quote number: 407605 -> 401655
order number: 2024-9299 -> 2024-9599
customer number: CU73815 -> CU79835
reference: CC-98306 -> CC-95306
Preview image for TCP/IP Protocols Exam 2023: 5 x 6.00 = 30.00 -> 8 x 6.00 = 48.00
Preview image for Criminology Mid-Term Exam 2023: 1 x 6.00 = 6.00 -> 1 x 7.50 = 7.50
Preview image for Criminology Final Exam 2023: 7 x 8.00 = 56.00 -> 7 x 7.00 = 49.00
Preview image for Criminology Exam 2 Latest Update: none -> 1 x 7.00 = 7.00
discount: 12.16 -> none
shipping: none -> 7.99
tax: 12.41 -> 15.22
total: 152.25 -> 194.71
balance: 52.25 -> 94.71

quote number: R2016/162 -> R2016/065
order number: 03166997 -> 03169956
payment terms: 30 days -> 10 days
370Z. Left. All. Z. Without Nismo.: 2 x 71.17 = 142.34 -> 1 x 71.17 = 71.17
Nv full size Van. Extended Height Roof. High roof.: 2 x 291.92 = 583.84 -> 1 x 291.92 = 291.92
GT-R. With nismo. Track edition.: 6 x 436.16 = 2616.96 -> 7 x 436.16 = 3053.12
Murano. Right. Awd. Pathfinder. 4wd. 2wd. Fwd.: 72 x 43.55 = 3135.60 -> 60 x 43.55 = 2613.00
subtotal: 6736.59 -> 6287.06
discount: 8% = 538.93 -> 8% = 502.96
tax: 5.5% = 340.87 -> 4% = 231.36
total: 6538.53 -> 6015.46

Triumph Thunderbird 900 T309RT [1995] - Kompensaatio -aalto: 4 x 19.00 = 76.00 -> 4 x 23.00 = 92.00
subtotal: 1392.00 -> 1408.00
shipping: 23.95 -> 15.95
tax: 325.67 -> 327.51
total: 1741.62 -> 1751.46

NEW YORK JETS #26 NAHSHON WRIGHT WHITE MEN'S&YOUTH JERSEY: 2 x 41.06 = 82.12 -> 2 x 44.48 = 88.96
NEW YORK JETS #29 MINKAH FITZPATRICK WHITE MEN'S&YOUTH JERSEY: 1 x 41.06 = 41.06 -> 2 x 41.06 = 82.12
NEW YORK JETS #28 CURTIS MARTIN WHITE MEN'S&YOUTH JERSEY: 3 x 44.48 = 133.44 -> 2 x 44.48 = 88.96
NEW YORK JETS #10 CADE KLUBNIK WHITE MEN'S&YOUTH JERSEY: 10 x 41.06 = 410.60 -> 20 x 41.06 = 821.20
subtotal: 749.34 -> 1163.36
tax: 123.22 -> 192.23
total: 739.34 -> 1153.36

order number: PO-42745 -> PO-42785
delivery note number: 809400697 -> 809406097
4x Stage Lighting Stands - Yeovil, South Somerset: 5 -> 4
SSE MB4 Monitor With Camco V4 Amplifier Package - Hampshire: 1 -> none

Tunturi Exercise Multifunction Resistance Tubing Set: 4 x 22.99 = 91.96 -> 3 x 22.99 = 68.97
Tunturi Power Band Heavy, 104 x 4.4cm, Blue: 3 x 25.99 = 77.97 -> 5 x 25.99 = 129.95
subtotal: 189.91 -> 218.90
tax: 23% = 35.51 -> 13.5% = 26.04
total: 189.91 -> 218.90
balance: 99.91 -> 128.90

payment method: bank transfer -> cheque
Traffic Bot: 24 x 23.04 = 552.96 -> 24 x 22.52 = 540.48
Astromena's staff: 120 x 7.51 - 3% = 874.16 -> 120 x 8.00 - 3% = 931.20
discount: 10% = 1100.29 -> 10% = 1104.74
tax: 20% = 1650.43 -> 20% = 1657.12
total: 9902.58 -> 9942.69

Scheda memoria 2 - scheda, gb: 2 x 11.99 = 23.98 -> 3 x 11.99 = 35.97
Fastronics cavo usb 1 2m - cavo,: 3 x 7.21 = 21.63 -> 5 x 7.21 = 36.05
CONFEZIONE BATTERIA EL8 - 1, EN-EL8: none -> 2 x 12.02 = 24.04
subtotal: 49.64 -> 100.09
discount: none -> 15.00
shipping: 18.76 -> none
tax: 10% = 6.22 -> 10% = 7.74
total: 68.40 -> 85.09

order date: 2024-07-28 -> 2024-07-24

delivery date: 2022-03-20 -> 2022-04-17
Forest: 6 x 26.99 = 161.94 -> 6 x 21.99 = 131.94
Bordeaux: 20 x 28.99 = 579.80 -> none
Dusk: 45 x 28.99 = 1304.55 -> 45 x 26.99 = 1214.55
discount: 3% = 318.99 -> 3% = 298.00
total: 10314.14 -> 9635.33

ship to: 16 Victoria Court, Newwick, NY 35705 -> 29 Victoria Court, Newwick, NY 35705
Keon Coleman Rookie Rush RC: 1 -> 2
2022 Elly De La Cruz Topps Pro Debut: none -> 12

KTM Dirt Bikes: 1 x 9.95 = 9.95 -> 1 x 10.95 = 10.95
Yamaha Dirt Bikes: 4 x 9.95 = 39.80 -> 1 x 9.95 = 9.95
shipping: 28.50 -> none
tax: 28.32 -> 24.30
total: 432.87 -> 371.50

* [ASSIGNED TASK]:
Retype every entry exactly as it stands.

* [OUTPUT BELOW]:
quote number: 407605 -> 401655
order number: 2024-9299 -> 2024-9599
customer number: CU73815 -> CU79835
reference: CC-98306 -> CC-95306
Preview image for TCP/IP Protocols Exam 2023: 5 x 6.00 = 30.00 -> 8 x 6.00 = 48.00
Preview image for Criminology Mid-Term Exam 2023: 1 x 6.00 = 6.00 -> 1 x 7.50 = 7.50
Preview image for Criminology Final Exam 2023: 7 x 8.00 = 56.00 -> 7 x 7.00 = 49.00
Preview image for Criminology Exam 2 Latest Update: none -> 1 x 7.00 = 7.00
discount: 12.16 -> none
shipping: none -> 7.99
tax: 12.41 -> 15.22
total: 152.25 -> 194.71
balance: 52.25 -> 94.71

quote number: R2016/162 -> R2016/065
order number: 03166997 -> 03169956
payment terms: 30 days -> 10 days
370Z. Left. All. Z. Without Nismo.: 2 x 71.17 = 142.34 -> 1 x 71.17 = 71.17
Nv full size Van. Extended Height Roof. High roof.: 2 x 291.92 = 583.84 -> 1 x 291.92 = 291.92
GT-R. With nismo. Track edition.: 6 x 436.16 = 2616.96 -> 7 x 436.16 = 3053.12
Murano. Right. Awd. Pathfinder. 4wd. 2wd. Fwd.: 72 x 43.55 = 3135.60 -> 60 x 43.55 = 2613.00
subtotal: 6736.59 -> 6287.06
discount: 8% = 538.93 -> 8% = 502.96
tax: 5.5% = 340.87 -> 4% = 231.36
total: 6538.53 -> 6015.46

Triumph Thunderbird 900 T309RT [1995] - Kompensaatio -aalto: 4 x 19.00 = 76.00 -> 4 x 23.00 = 92.00
subtotal: 1392.00 -> 1408.00
shipping: 23.95 -> 15.95
tax: 325.67 -> 327.51
total: 1741.62 -> 1751.46

NEW YORK JETS #26 NAHSHON WRIGHT WHITE MEN'S&YOUTH JERSEY: 2 x 41.06 = 82.12 -> 2 x 44.48 = 88.96
NEW YORK JETS #29 MINKAH FITZPATRICK WHITE MEN'S&YOUTH JERSEY: 1 x 41.06 = 41.06 -> 2 x 41.06 = 82.12
NEW YORK JETS #28 CURTIS MARTIN WHITE MEN'S&YOUTH JERSEY: 3 x 44.48 = 133.44 -> 2 x 44.48 = 88.96
NEW YORK JETS #10 CADE KLUBNIK WHITE MEN'S&YOUTH JERSEY: 10 x 41.06 = 410.60 -> 20 x 41.06 = 821.20
subtotal: 749.34 -> 1163.36
tax: 123.22 -> 192.23
total: 739.34 -> 1153.36

order number: PO-42745 -> PO-42785
delivery note number: 809400697 -> 809406097
4x Stage Lighting Stands - Yeovil, South Somerset: 5 -> 4
SSE MB4 Monitor With Camco V4 Amplifier Package - Hampshire: 1 -> none

Tunturi Exercise Multifunction Resistance Tubing Set: 4 x 22.99 = 91.96 -> 3 x 22.99 = 68.97
Tunturi Power Band Heavy, 104 x 4.4cm, Blue: 3 x 25.99 = 77.97 -> 5 x 25.99 = 129.95
subtotal: 189.91 -> 218.90
tax: 23% = 35.51 -> 13.5% = 26.04
total: 189.91 -> 218.90
balance: 99.91 -> 128.90

payment method: bank transfer -> cheque
Traffic Bot: 24 x 23.04 = 552.96 -> 24 x 22.52 = 540.48
Astromena's staff: 120 x 7.51 - 3% = 874.16 -> 120 x 8.00 - 3% = 931.20
discount: 10% = 1100.29 -> 10% = 1104.74
tax: 20% = 1650.43 -> 20% = 1657.12
total: 9902.58 -> 9942.69

Scheda memoria 2 - scheda, gb: 2 x 11.99 = 23.98 -> 3 x 11.99 = 35.97
Fastronics cavo usb 1 2m - cavo,: 3 x 7.21 = 21.63 -> 5 x 7.21 = 36.05
CONFEZIONE BATTERIA EL8 - 1, EN-EL8: none -> 2 x 12.02 = 24.04
subtotal: 49.64 -> 100.09
discount: none -> 15.00
shipping: 18.76 -> none
tax: 10% = 6.22 -> 10% = 7.74
total: 68.40 -> 85.09

order date: 2024-07-28 -> 2024-07-24

delivery date: 2022-03-20 -> 2022-04-17
Forest: 6 x 26.99 = 161.94 -> 6 x 21.99 = 131.94
Bordeaux: 20 x 28.99 = 579.80 -> none
Dusk: 45 x 28.99 = 1304.55 -> 45 x 26.99 = 1214.55
discount: 3% = 318.99 -> 3% = 298.00
total: 10314.14 -> 9635.33

ship to: 16 Victoria Court, Newwick, NY 35705 -> 29 Victoria Court, Newwick, NY 35705
Keon Coleman Rookie Rush RC: 1 -> 2
2022 Elly De La Cruz Topps Pro Debut: none -> 12

KTM Dirt Bikes: 1 x 9.95 = 9.95 -> 1 x 10.95 = 10.95
Yamaha Dirt Bikes: 4 x 9.95 = 39.80 -> 1 x 9.95 = 9.95
shipping: 28.50 -> none
tax: 28.32 -> 24.30
total: 432.87 -> 371.50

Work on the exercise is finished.